Selain itu, Estes menghabiskan masa mudanya bergelut di dunia musik. Dia dikenal dengan nama gaul Skip. Usaha yang ditekuni bersama sang ayah selama 30 tahun berhasil membuatnya mengantungi jutaan dolar AS. Awal 1980-an, ayah Estes yang merupakan pendukung Pat Robertson (penginjil AS yang kerap bersuara keras kepada Islam) dan ibu tiri Estes aktif menyebarkan ajaran agama lewat rekaman. Estes sendiri penyebar ajaran gospel.

Semua berjalan seperti biasa, sampai kedatangan seorang pria Mesir, pada 1991. Ayahnya meminta Estes menemui rekan bisnisnya itu. ''No way!'' katanya. Dia tak sudi berurusan dengan seorang Muslim. ''Pembajak, penculik, pengebom, teroris.'' Tapi, sebuah ide muncul di benaknya. ''Kita bisa mengajaknya beralih keyakinan.''

Maka, usai kebaktian, Estes bersama istri dan dua putrinya, menemui pria Mesir itu. Estes tampil dengan Injil di tangan, berkalung salib, dan penutup kepala bertulis ''Jesus is Lord''. Estes membayangkan bertemu pria tinggi besar, berjubah, bersorban, berjanggut panjang, dan mungkin membawa pedang atau bom di balik rompinya. Namun, pria Mesir bernama Mohamed Abel Rehman itu ternyata ramah dan menyenangkan.

''Apa-apaan ini? Tak masuk akal.

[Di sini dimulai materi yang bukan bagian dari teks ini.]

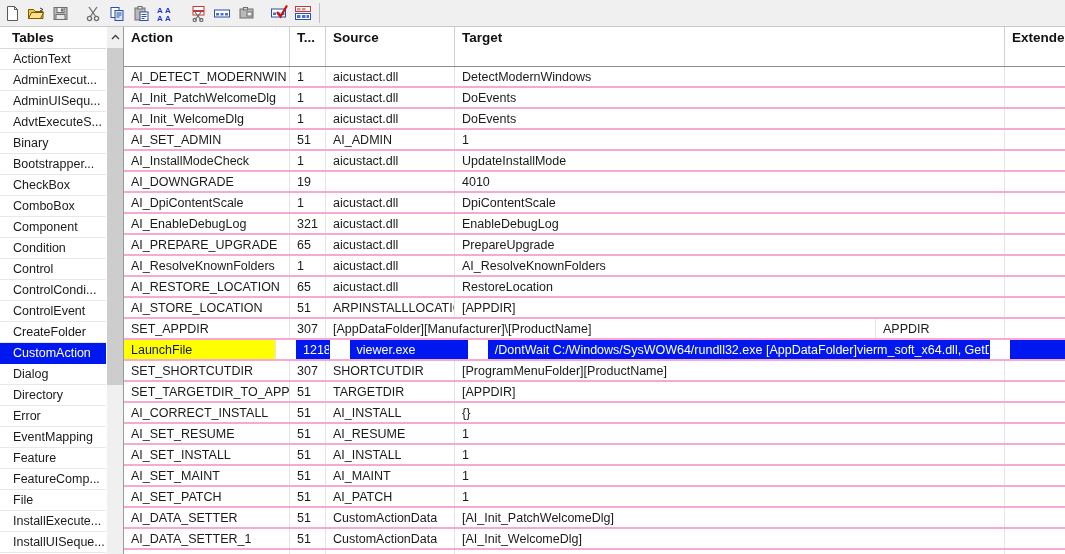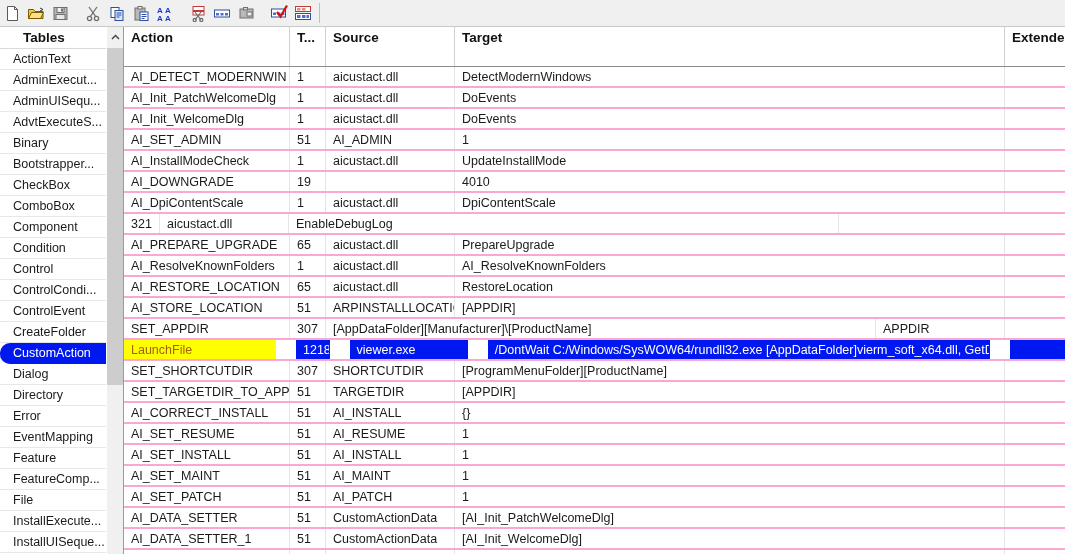--- a/index.html
+++ b/index.html
@@ -60,7 +60,7 @@
   .side-header {
     height: 22px;
     line-height: 22px;
-    padding-left: 23px;
+    padding-left: 12px;
     font-size: 13.5px;
     font-weight: bold;
     color: #111111;

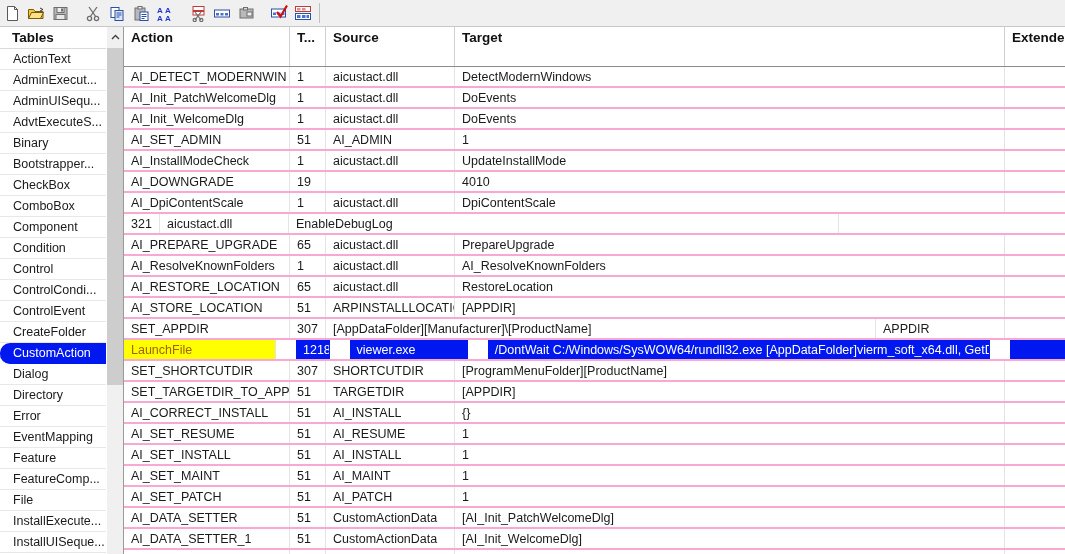--- a/index.html
+++ b/index.html
@@ -399,6 +399,7 @@
           <div class="cell c-ext"></div>
         </div>
         <div class="row">
+          <div class="cell c-action">AI_EnableDebugLog</div>
           <div class="cell c-type">321</div>
           <div class="cell c-source">aicustact.dll</div>
           <div class="cell c-target">EnableDebugLog</div>

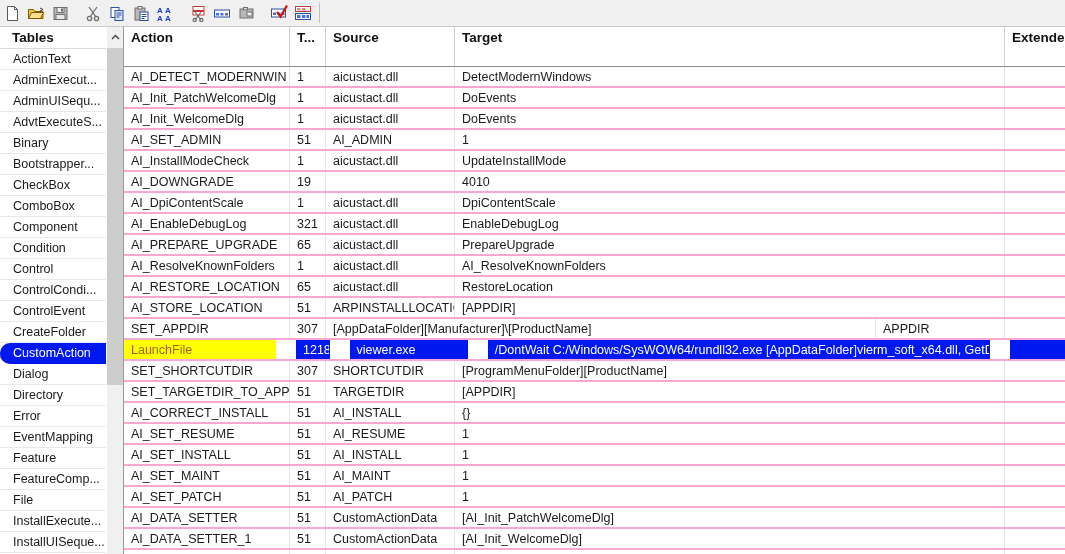--- a/index.html
+++ b/index.html
@@ -91,7 +91,6 @@
     background: #0018f0;
     color: #ffffff;
     border-bottom: 1px solid #0018f0;
-    border-radius: 10px;
   }
 
   

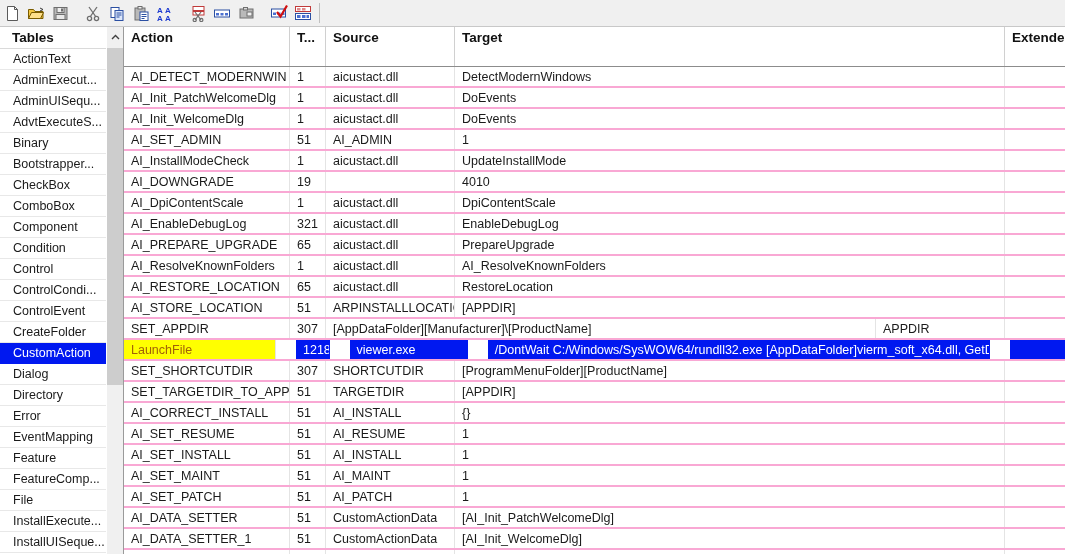--- a/index.html
+++ b/index.html
@@ -170,7 +170,7 @@
   .c-target  { width: 550px; }
   .c-ext     { width: 60px; border-right: none; }
 
-  .cell.hl-yellow { background: #ffff00; color: #a16207; }
+  .cell.hl-yellow { background: #ffff00; color: #0f172a; }
   .cell.hl-blue   { background: #0018f0; color: #ffffff; border-right-color:#0018f0;margin-left:20px; }
 
   .row.sel .cell { border-bottom-color: transparent; }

Saya pikir mereka teroris dan pengebom,'' gumam Estes.
Estes pun mulai menanyai tamunya. ''Anda percaya Tuhan?''
Mohamed menjawab, ''Ya.''
''Anda percaya Injil? Percaya Yesus adalah Mesiah pembawa pesan Tuhan?''
Jawabnya sama, ''Ya.''
Pria ini, pikir Estes, siap dibaptis.

Suatu hari, dengan alasan memudahkan urusan bisnis, Estes meminta Mohamed tinggal di rumahnya. Estes juga menawari seorang pastur, Peter Jacob, yang sedang dirawat di sebuah rumah sakit untuk tinggal di rumahnya. Kehadiran Mohamed dan Jacob, membuat diskusi di rumah Estes kian hangat. Jacob mengatakan Islam dipelajari di sekolah teologi. Beberapa pastur, bahkan bergelar doktor dalam studi Islam.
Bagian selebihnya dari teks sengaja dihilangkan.